Он говорил громко, размахивая руками. На нас оглядывались прохожие, думая невесть что. Не могли же они предполагать в этом невысоком жестикулирующем человеке известного всему миру академика. Тем более что одет он был в далеко не новое, видавшее виды драповое пальто и слегка вылезшую, правда, пыжиковую шапку. Академик терпеть не мог влезать в новую, как он говорил, "непритёртую" одежду, особенно в обувь.

Наконец он тоже заметил удивлённые, насмешливые, а иногда и подозрительные взгляды, снизил на полтона голос:

– Кстати, если бы мы не валили все трудности в кучу "пережитков", а говорили правду, легче было бы и бороться с ними. "Говори откровенно, и лжец от тебя убежит", как сказал английский поэт Уильям Блейк. – Когда мы входили в полосы света от фонарей, становились резче усталые морщины у его рта, у глаз… – …А мы с вами, Пётр Петрович, залезаем внутрь механизмов Первой программы да ещё пытаемся переделать их, приспосабливая к своим, человеческим целям. Поэтому нам надо быть ой какими хитрыми и терпеливыми. А самое главное – дальновидными. Ибо госпожа природа не всегда прощает такое вмешательство… – Вдруг озорно подмигнул мне: – Мы же всё равно будем вмешиваться. Нас мёдом не корми, только дай вмешаться, покопаться в себе.
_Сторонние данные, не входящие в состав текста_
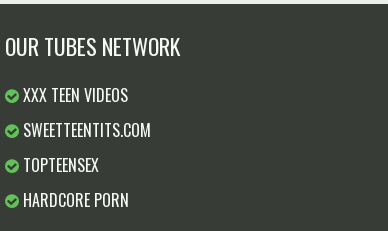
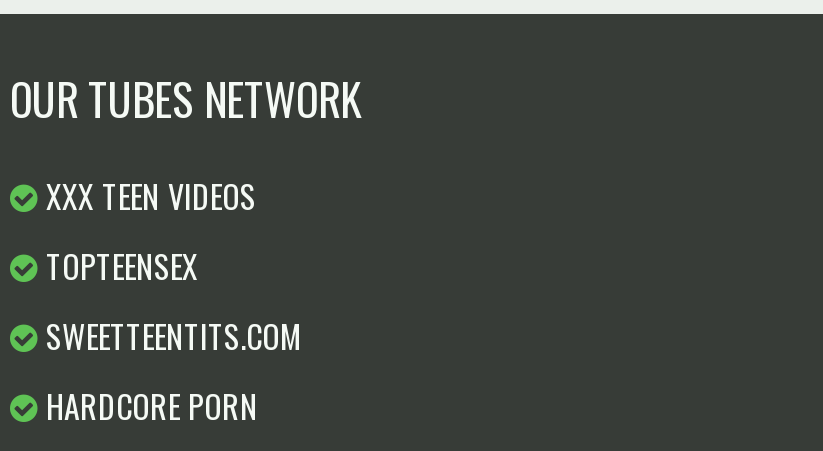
moved down: SWEETTEENTITS.COM

moved up: TOPTEENSEX
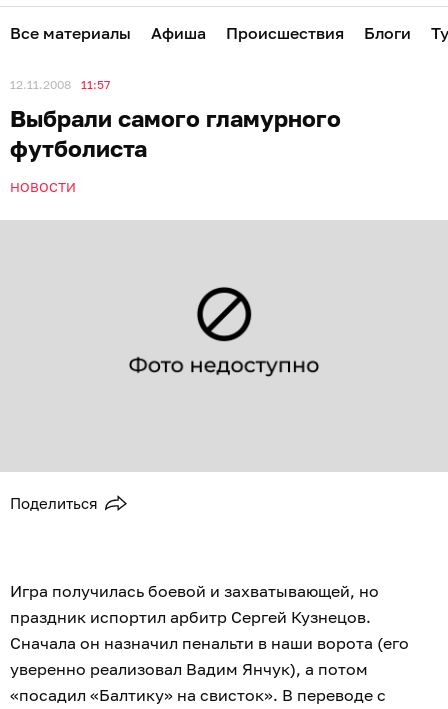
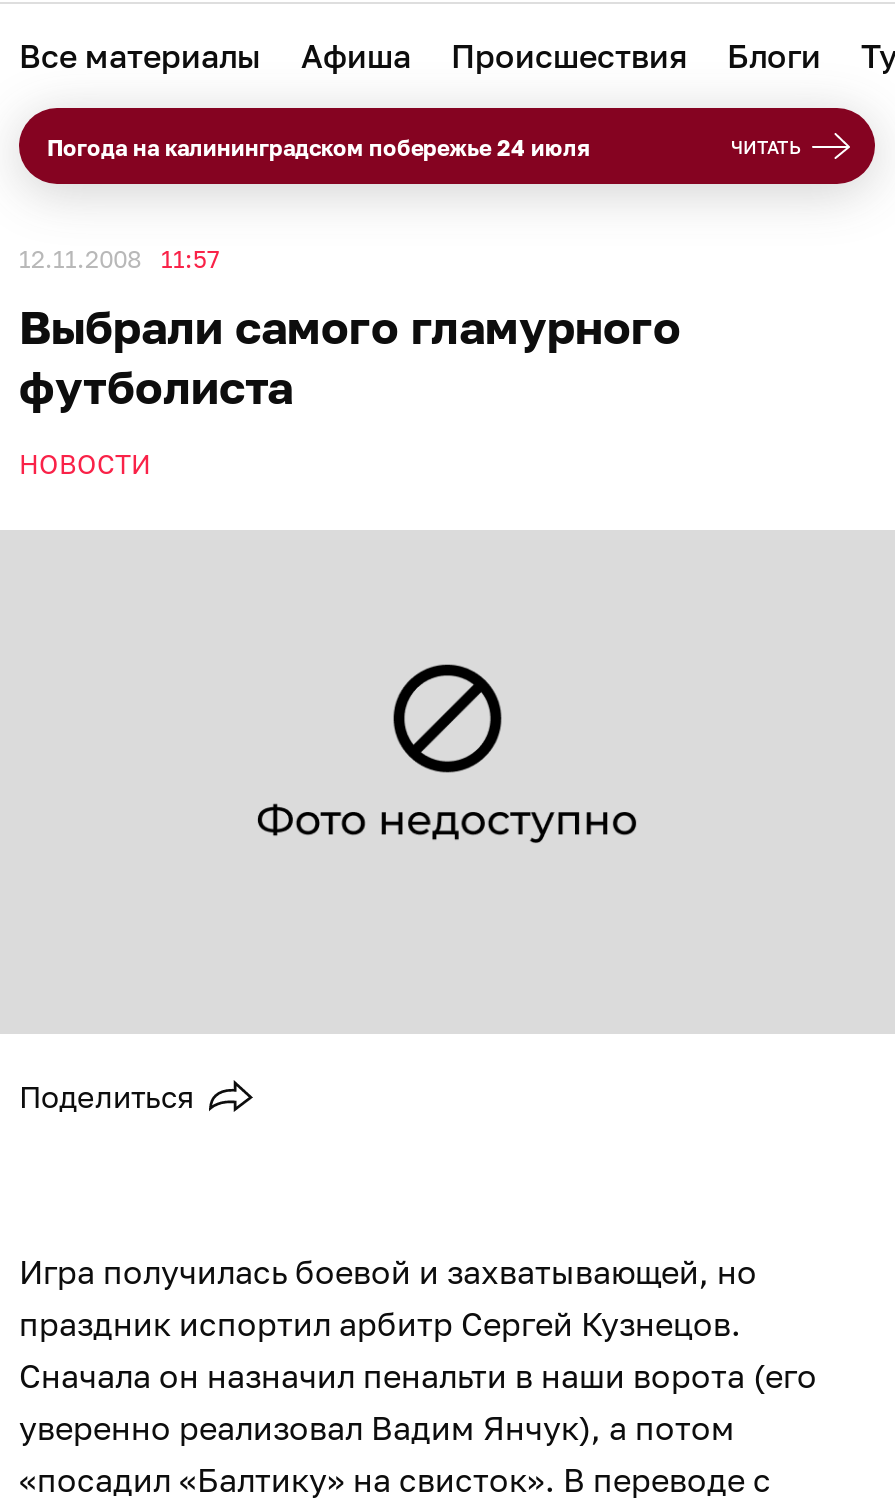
+ Погода на калининградском побережье 24 июля
+ ЧИТАТЬ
Да и ничего другого нам не остаётся…

Он поправил шарф на шее, и Таня сказала:

– Не просту́дитесь, Виктор Сергеевич? Всё-таки сегодня на улице холодно.

Как в каждой женщине, в ней жило одно из прекрасных проявлений Первой программы – инстинкт материнства, и она покровительственно относилась к мужчинам. Но Виктор Сергеевич, наверное, по-своему понял её слова, потому что сразу же, взглянув для приличия на часы, заспешил, попрощался и почти на ходу вскочил в троллейбус.

А мы в тот вечер ещё долго гуляли по заснеженному проспекту Науки. Набрякшее небо висело низко, облака казались следами босых ног на тёмно-зелёном льду. Под ногами потрескивала снежная парусина. Ветер менялся, становилось теплее. Постепенно менялось и небо, превращаясь в синюю стеклянную чашу.

– Откуда вы знаете домочадцев академика? – спросил я.

– Училась с его дочкой в одной школе, – отчего-то смутившись, неохотно ответила Таня и поспешила спросить: – А почему Виктор Сергеевич пришёл с вами в виварий? Специально ко мне?

Пришлось рассказать о вчерашнем разговоре и о том, как сегодня неожиданно академик появился в лаборатории.

Мы заговорили о своеобычности Виктора Сергеевича.

– Это своеобычность гения, – утверждала Таня. – Даже то, как он исправляет свои ошибки, как не боится уронить свой авторитет.

– Так должны поступать все люди, Таня. Исключение должно стать нормой.

– Должно? – насмешливо произнесла она. – А когда станет? Одни не хотят поступиться гордыней, а другие боятся потерять её. Ведь их авторитет держится на довольно хрупком фундаменте. Только такой человек, как Виктор Сергеевич, может позволить себе не считаться с условностями. А много ли таких?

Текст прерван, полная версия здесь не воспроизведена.